Cuando alguien insiste en defender una mentira urdida con tosquedad y prisa se condena más su falta de imaginación que la ofensa a la verdad en la que incurre. Tampoco hace falta escribir Cien años de soledad para ser un buen inventor de excusas; ni manejar el lenguaje con la maestría de Vargas Llosa, que decía “el Perú es Patricia” y ahora aparece en la portada del ¡Hola! con Isabel Preysler; pero hay que currárselo un poco. En 2008, cuando Barack Obama ganó la nominación demócrata a la Casa Blanca frente a su rival, Hillary Clinton, creí que aquella victoria no solo venía motivada por el carisma descomunal del que se convertiría en el primer presidente negro de la historia de Estados Unidos; albergaba el convencimiento secreto de que el electorado no podía depositar su confianza en una persona que había otorgado la suya a un fabulista tan poco hábil como Bill Clinton. Hago ahora esta revelación porque, cuando Donald Trump derrotó a Hillary Clinton en las elecciones presidenciales de 2016, la hipótesis que había esgrimido hacía ocho años perdió toda su fundamentación científica.

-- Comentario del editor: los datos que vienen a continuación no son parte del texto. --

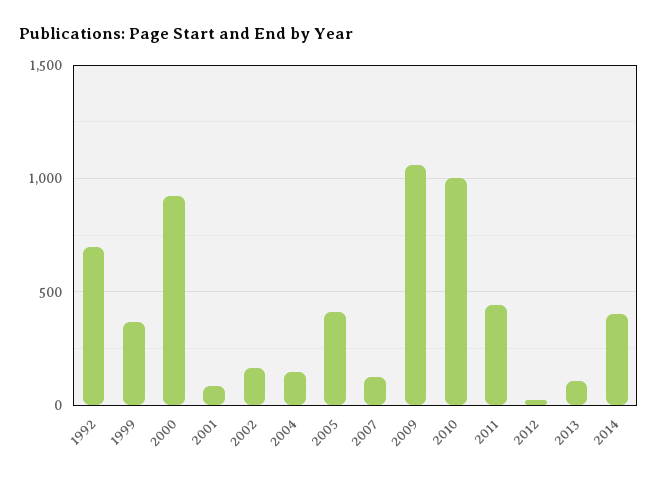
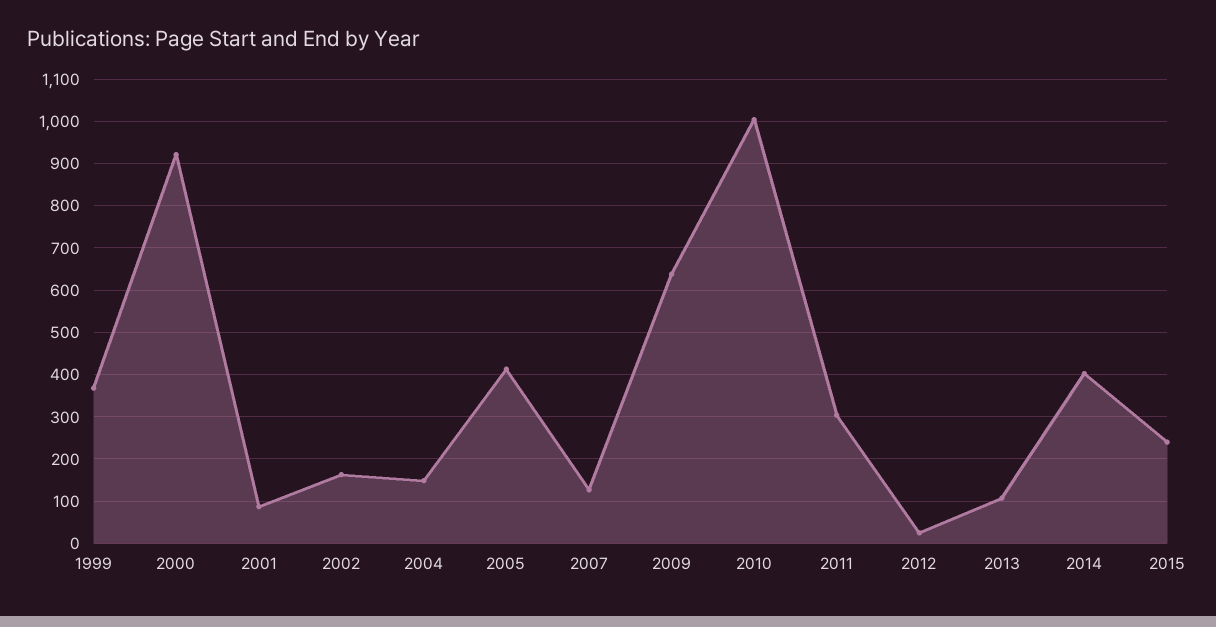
1992: 700 -> none
2009: 1050 -> 640
2011: 450 -> 300
2015: none -> 240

Tamara Falcó, que parece pasar por la vida sin percatarse en demasía de las cosas, pero tiene un saber estar que ya quisieran para sí muchos jefes de Estado, nos ha hecho testigos, por su condición de personaje público, de la inhabilidad engorrosa de su exnovio para inventar historias -no le habrá dado tiempo a pedirle consejo a Mario-. Y su reacción frente a las cámaras tras la ruptura, más allá del interés mediático que siempre despiertan los tropiezos ajenos, envía un mensaje claro sobre el tiempo que estamos dispuestos a conceder a todos los pésimos fabuladores que hay repartidos por el mundo: ni “un nanosegundo en el metaverso”.